_WHAT IS BEING ASKED_: Your answer must be every line of the data below that holds the string "bold", copied exactly.

_RECORDS FOR THE EXERCISE_:
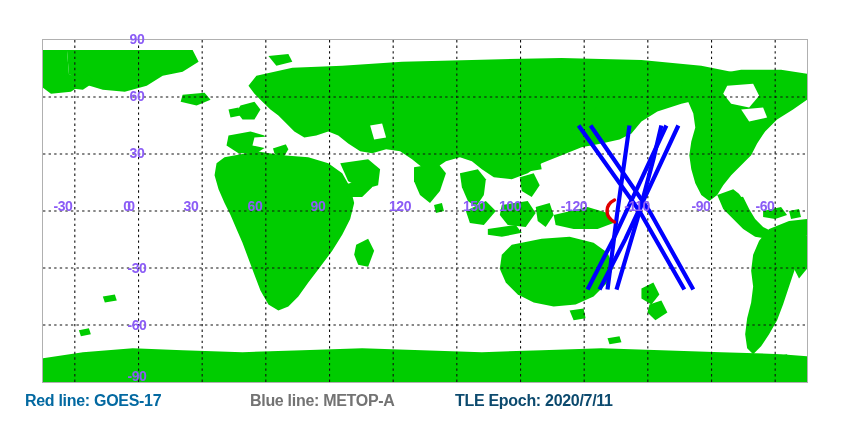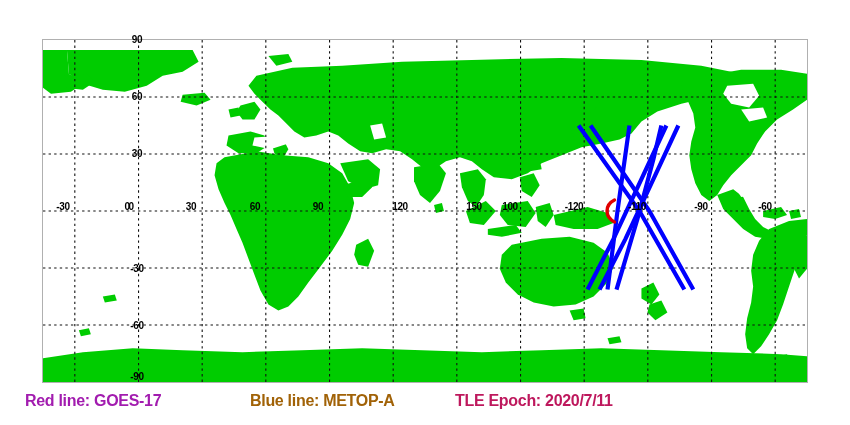--- a/index.html
+++ b/index.html
@@ -29,9 +29,9 @@
   .track-red{stroke:#e00000;stroke-width:3.4;fill:none;stroke-linecap:round;}
   .axis-label{
     position:absolute;
-    color:#000000;
+    color:#8b5cf6;
     font-family:"Liberation Sans",sans-serif;
-    font-size:10px;font-weight:bold;
+    font-size:14px;font-weight:bold;
     letter-spacing:-0.4px;
     white-space:nowrap;
     transform:translate(-50%,-50%);

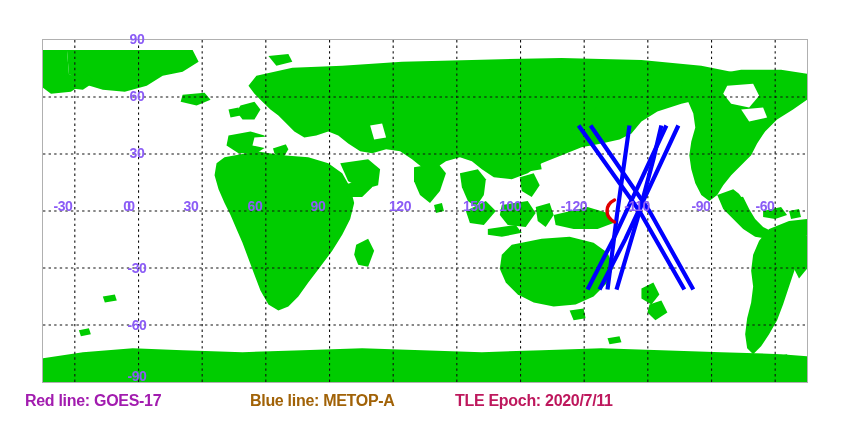--- a/index.html
+++ b/index.html
@@ -49,7 +49,7 @@
     white-space:nowrap;
     top:0;
   }
-  #legend-goes{left:25px;color:#a21caf;}
+  #legend-goes{left:25px;color:#0369a1;}
   #legend-metop{left:250px;color:#a16207;}
   #legend-epoch{left:455px;color:#be185d;text-align:right;}
 </style>

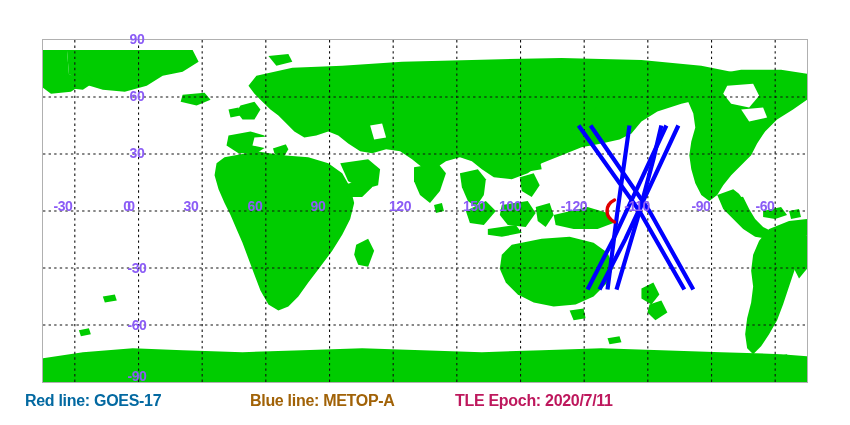--- a/index.html
+++ b/index.html
@@ -50,7 +50,7 @@
     top:0;
   }
   #legend-goes{left:25px;color:#0369a1;}
-  #legend-metop{left:250px;color:#a16207;}
+  #legend-metop{left:250px;color:#737373;}
   #legend-epoch{left:455px;color:#be185d;text-align:right;}
 </style>
 </head>

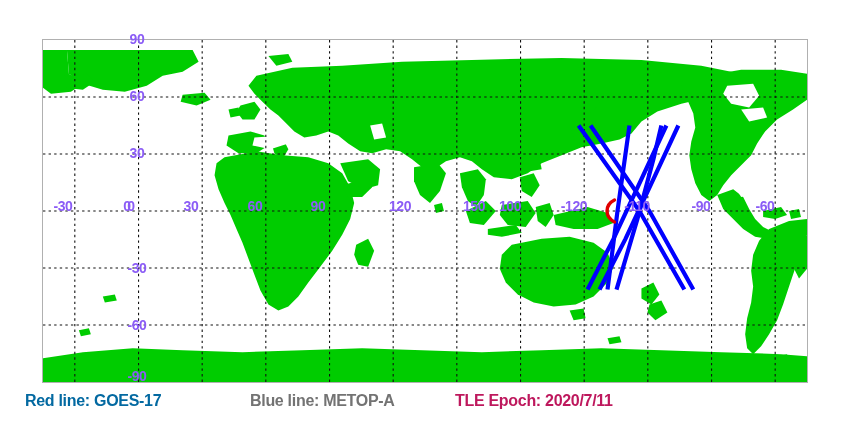--- a/index.html
+++ b/index.html
@@ -51,7 +51,7 @@
   }
   #legend-goes{left:25px;color:#0369a1;}
   #legend-metop{left:250px;color:#737373;}
-  #legend-epoch{left:455px;color:#be185d;text-align:right;}
+  #legend-epoch{left:455px;color:#0c4a6e;text-align:right;}
 </style>
 </head>
 <body>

_OUTPUT OF THE EXERCISE_:
-    font-size:10px;font-weight:bold;
+    font-size:14px;font-weight:bold;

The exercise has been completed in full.